Comedy-folk-punk duo ShiSho: Teenagers with a decade of music experience
When Tommy Stinson played on The Replacements’ 1980 album, Sorry Ma, Forgot To Take Out The Trash, at the age of 13, he was considered freakishly young to be in a band signed to a record label.
Now, as 50-year-old Stinson prepares for a Friday “Cowboys in the Campfire” tour performance at Barno’s Backyard Ballroom in Eugene, the performance veteran will be joined by relatable trendsetting openers: Vivian and Midge Ramone, sisters who recently moved from Kent, Ohio, to Eugene. They are currently 19 and 16 years old, respectively, and together they are ShiSho, a self-described comedy-folk-punk band.
Armed with an acoustic guitar and an accordion, the duo already have 12 years of experience to draw from. ShiSho’s first record label offer came from Filthy Little Angels Records when Midge was 5. Needless to say, she didn’t know what a record label was.
ShiSho has always had to be a team onstage. The sisters’ first concert together was in a cornfield at the Cornerstone Music Festival in Bushnell, Illinois. Bands tossed their names into a hat, and performance slots were raffled. When 5-year-old Midge found out they would be performing, her initial reaction was not one of excitement:
“Oh my gosh. I’m 5 and she’s 9,” Midge recalled. “So we got sunglasses to wear, so if we forgot the lyrics we could close our eyes and try to remember them. It was in the shade so it looked kinda dumb.”
“There’s also that panic of ‘Oh my gosh. Am I allowed to be up here?’” Vivian said. “It’s weird. Mostly just a mental block of panic. But it was super fun, obviously. Otherwise, we wouldn’t be up here 12 years later.”
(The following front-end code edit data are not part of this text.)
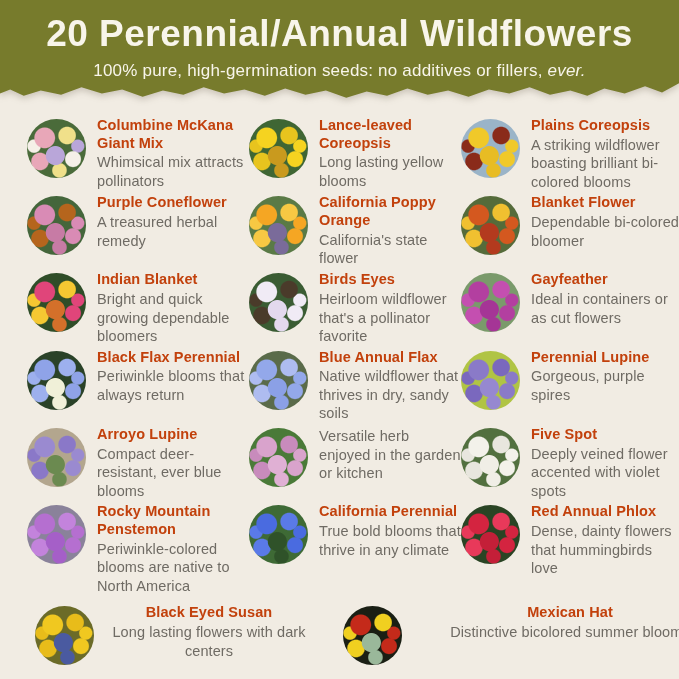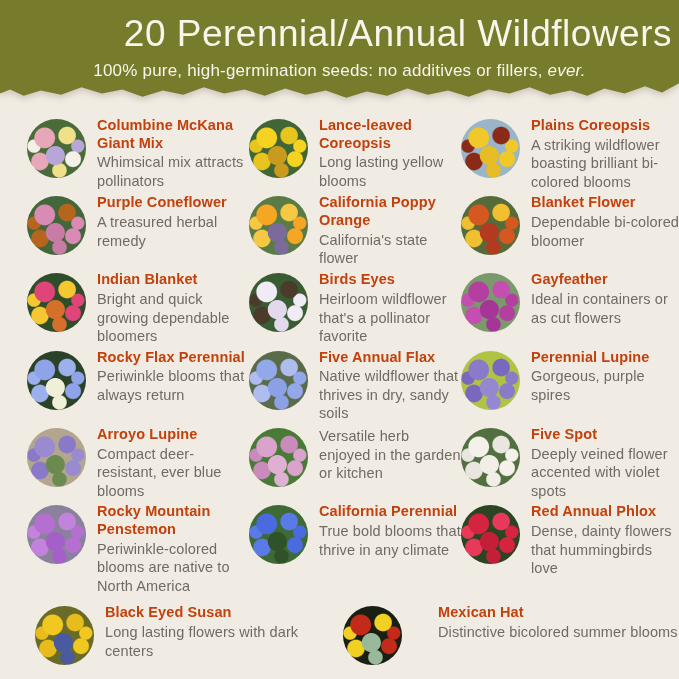--- a/index.html
+++ b/index.html
@@ -19,22 +19,22 @@
     box-sizing:border-box;
     text-align:center;
     clip-path:polygon(0% 0%,100% 0%,
       100% 80%, 97.5% 89%, 95% 83%, 92% 90%, 89% 85%, 86.5% 92%, 84% 87%, 81% 91%,
       78% 84%, 75% 90%, 72% 86%, 69% 93%, 66% 87%, 63% 91%, 60% 85%, 57% 92%,
       54% 88%, 51% 94%, 48% 87%, 45% 91%, 42% 85%, 39% 92%, 36% 86%, 33% 90%,
       30% 84%, 27% 91%, 24% 87%, 21% 93%, 18% 86%, 15% 90%, 12% 84%, 9% 91%,
       6% 87%, 3.5% 92%, 1.5% 86%, 0% 90%);
   }
   .header-title{
-    font-size:37px;font-weight:400;letter-spacing:.5px;
-    margin:0 7px 6px 0;line-height:1.1;text-align:right;
+    font-size:37px;font-weight:700;letter-spacing:.5px;
+    margin:0 0 6px 0;line-height:1.1;
   }
   .header-sub{font-size:17px;font-weight:400;letter-spacing:.2px;}
   .header-sub .ital{font-style:italic;}
 
   
   .grid{
     display:grid;
     grid-template-columns:222px 212px auto;
     padding:10px 10px 0 27px;
     row-gap:0;
@@ -62,20 +62,21 @@
   .fdesc{
     font-weight:400;color:#6f6b64;font-size:14.5px;line-height:1.28;
     margin-top:1px;letter-spacing:.1px;
   }
 
   
   .bottom-row{
     display:flex;
     padding-left:35px;
     padding-top:6px;
+    text-align:center;
   }
   .bottom-row .entry{min-height:0;}
   .bottom-row .entry-text.wide1{width:208px;}
   .bottom-row .entry.second{margin-left:30px;gap:36px;}
   .bottom-row .entry-text.wide2{width:264px;}
 </style>
 </head>
 <body style="background: rgb(241, 236, 227);">
 
 <div class="page">
@@ -151,28 +152,28 @@
       <div class="photo" style="background: radial-gradient(circle at 30% 32%, rgb(179, 63, 160) 0px, rgb(179, 63, 160) 17%, rgba(0, 0, 0, 0) 19%), radial-gradient(circle at 68% 28%, rgb(196, 79, 176) 0px, rgb(196, 79, 176) 14%, rgba(0, 0, 0, 0) 16%), radial-gradient(circle at 48% 62%, rgb(165, 53, 150) 0px, rgb(165, 53, 150) 19%, rgba(0, 0, 0, 0) 21%), radial-gradient(circle at 78% 68%, rgb(179, 63, 160) 0px, rgb(179, 63, 160) 12%, rgba(0, 0, 0, 0) 14%), radial-gradient(circle at 22% 72%, rgb(196, 79, 176) 0px, rgb(196, 79, 176) 13%, rgba(0, 0, 0, 0) 15%), radial-gradient(circle at 55% 87%, rgb(165, 53, 150) 0px, rgb(165, 53, 150) 11%, rgba(0, 0, 0, 0) 13%), radial-gradient(circle at 86% 46%, rgb(179, 63, 160) 0px, rgb(179, 63, 160) 10%, rgba(0, 0, 0, 0) 12%), radial-gradient(circle at 12% 46%, rgb(196, 79, 176) 0px, rgb(196, 79, 176) 10%, rgba(0, 0, 0, 0) 12%), radial-gradient(circle, rgb(122, 154, 107) 0px, rgb(122, 154, 107) 100%);"></div>
       <div class="entry-text">
           <div class="fname">Gayfeather</div>
           <div class="fdesc">Ideal in containers or as cut flowers</div>
         </div>
     </div>
 
     <div class="entry">
       <div class="photo" style="background: radial-gradient(circle at 30% 32%, rgb(143, 163, 232) 0px, rgb(143, 163, 232) 17%, rgba(0, 0, 0, 0) 19%), radial-gradient(circle at 68% 28%, rgb(157, 176, 238) 0px, rgb(157, 176, 238) 14%, rgba(0, 0, 0, 0) 16%), radial-gradient(circle at 48% 62%, rgb(240, 240, 216) 0px, rgb(240, 240, 216) 19%, rgba(0, 0, 0, 0) 21%), radial-gradient(circle at 78% 68%, rgb(143, 163, 232) 0px, rgb(143, 163, 232) 12%, rgba(0, 0, 0, 0) 14%), radial-gradient(circle at 22% 72%, rgb(157, 176, 238) 0px, rgb(157, 176, 238) 13%, rgba(0, 0, 0, 0) 15%), radial-gradient(circle at 55% 87%, rgb(240, 240, 216) 0px, rgb(240, 240, 216) 11%, rgba(0, 0, 0, 0) 13%), radial-gradient(circle at 86% 46%, rgb(143, 163, 232) 0px, rgb(143, 163, 232) 10%, rgba(0, 0, 0, 0) 12%), radial-gradient(circle at 12% 46%, rgb(157, 176, 238) 0px, rgb(157, 176, 238) 10%, rgba(0, 0, 0, 0) 12%), radial-gradient(circle, rgb(42, 66, 40) 0px, rgb(42, 66, 40) 100%);"></div>
       <div class="entry-text">
-          <div class="fname">Rocky Flax Perennial</div>
+          <div class="fname">Black Flax Perennial</div>
           <div class="fdesc">Periwinkle blooms that always return</div>
         </div>
     </div>
     <div class="entry">
       <div class="photo" style="background: radial-gradient(circle at 30% 32%, rgb(147, 168, 234) 0px, rgb(147, 168, 234) 17%, rgba(0, 0, 0, 0) 19%), radial-gradient(circle at 68% 28%, rgb(174, 188, 240) 0px, rgb(174, 188, 240) 14%, rgba(0, 0, 0, 0) 16%), radial-gradient(circle at 48% 62%, rgb(139, 160, 230) 0px, rgb(139, 160, 230) 19%, rgba(0, 0, 0, 0) 21%), radial-gradient(circle at 78% 68%, rgb(147, 168, 234) 0px, rgb(147, 168, 234) 12%, rgba(0, 0, 0, 0) 14%), radial-gradient(circle at 22% 72%, rgb(174, 188, 240) 0px, rgb(174, 188, 240) 13%, rgba(0, 0, 0, 0) 15%), radial-gradient(circle at 55% 87%, rgb(139, 160, 230) 0px, rgb(139, 160, 230) 11%, rgba(0, 0, 0, 0) 13%), radial-gradient(circle at 86% 46%, rgb(147, 168, 234) 0px, rgb(147, 168, 234) 10%, rgba(0, 0, 0, 0) 12%), radial-gradient(circle at 12% 46%, rgb(174, 188, 240) 0px, rgb(174, 188, 240) 10%, rgba(0, 0, 0, 0) 12%), radial-gradient(circle, rgb(90, 107, 74) 0px, rgb(90, 107, 74) 100%);"></div>
       <div class="entry-text">
-          <div class="fname">Five Annual Flax</div>
+          <div class="fname">Blue Annual Flax</div>
           <div class="fdesc">Native wildflower that thrives in dry, sandy soils</div>
         </div>
     </div>
     <div class="entry">
       <div class="photo" style="background: radial-gradient(circle at 30% 32%, rgb(138, 122, 200) 0px, rgb(138, 122, 200) 17%, rgba(0, 0, 0, 0) 19%), radial-gradient(circle at 68% 28%, rgb(122, 104, 190) 0px, rgb(122, 104, 190) 14%, rgba(0, 0, 0, 0) 16%), radial-gradient(circle at 48% 62%, rgb(150, 136, 208) 0px, rgb(150, 136, 208) 19%, rgba(0, 0, 0, 0) 21%), radial-gradient(circle at 78% 68%, rgb(138, 122, 200) 0px, rgb(138, 122, 200) 12%, rgba(0, 0, 0, 0) 14%), radial-gradient(circle at 22% 72%, rgb(122, 104, 190) 0px, rgb(122, 104, 190) 13%, rgba(0, 0, 0, 0) 15%), radial-gradient(circle at 55% 87%, rgb(150, 136, 208) 0px, rgb(150, 136, 208) 11%, rgba(0, 0, 0, 0) 13%), radial-gradient(circle at 86% 46%, rgb(138, 122, 200) 0px, rgb(138, 122, 200) 10%, rgba(0, 0, 0, 0) 12%), radial-gradient(circle at 12% 46%, rgb(122, 104, 190) 0px, rgb(122, 104, 190) 10%, rgba(0, 0, 0, 0) 12%), radial-gradient(circle, rgb(176, 196, 68) 0px, rgb(176, 196, 68) 100%);"></div>
       <div class="entry-text">
           <div class="fname">Perennial Lupine</div>
           <div class="fdesc">Gorgeous, purple spires</div>
         </div>
     </div>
Midge admits that she struggled to feel comfortable on stage for years. Now that she has learned how to separate reality from her stage persona, her confidence has grown.
“Stage presence definitely makes or breaks a show,” Midge said. “When Midge is on the stage, she can do whatever she wants. You have to separate yourself from how you are in real life.”
“She honestly has become a beast onstage,” Vivian said. Midge shyly laughed and smiled back at her older sister, a far different response than she may have given onstage.
ShiSho’s songs incorporate a bit of twisted imagery into seemingly innocent sounding songs. For example, “The Dead Milkmen Song” (feat. The Dead Milkmen) begins with a standard commute to work, but after hitting a punk rock girl, Vivian is warned “My friend, you’re screwed for all eternity.” The day grows continually strange as Vivian colors outside the lines of a Methodist coloring book (“Oh well I hope God wasn’t watching that time,” they sing) and their house burns down. For the climax, they go on an arson streak at a shopping mall.
ShiSho was almost forced to leave a Girl Scouts of America convention after performing “America Will Punch You,” a song about America freaking punching people.
Notably, ShiSho’s “It’s Coming To Get You — The Evil Clown Song” details the saga of fighting an evil clown doll that came to life and tried to kill them. After living in fear of the dreaded Christmas gift for years, the song details the night the clown came to life and tried to kill the sisters. Though written in 2011, the song may be altering society today:
“ShiSho unintentionally inspired a clown movement,” Vivian said about the song’s relation to the current “creepy clown” trend sweeping the nation. The sisters both agree that if they saw a clown in real life, they probably would just run.
In 2007, when Midge and Vivian were 7 and 10 years old, they began Magnetic Bunny Records, a record label for musicians under age 18. The goal of the label is to spread awareness for talented young artists making music.
“There are so many kids who are in authentic bands who are making really, really good music, and you just don’t hear about them,” Vivian said.
ShiSho is a project that set on having fun and making music. The sisters admit that they are close and rarely have quarrels that aren’t settled by the day’s end. Together on stage, they form a united front that aims to entertain as much as possible.
“I’m not in a band because I want to see myself on billboards or anything like that,” Vivian said. “I’m not in it for the money. Anyone who’s in the music industry for the money is absolutely crazy. I’m really in it to make friends, meet people and have fun doing something that I really enjoy doing.”
“I’m in it for the money,” Midge joked. “Gotta pay for college.”
Tickets for ShiSho’s performance with Tommy Stinson are available from Ticketfly.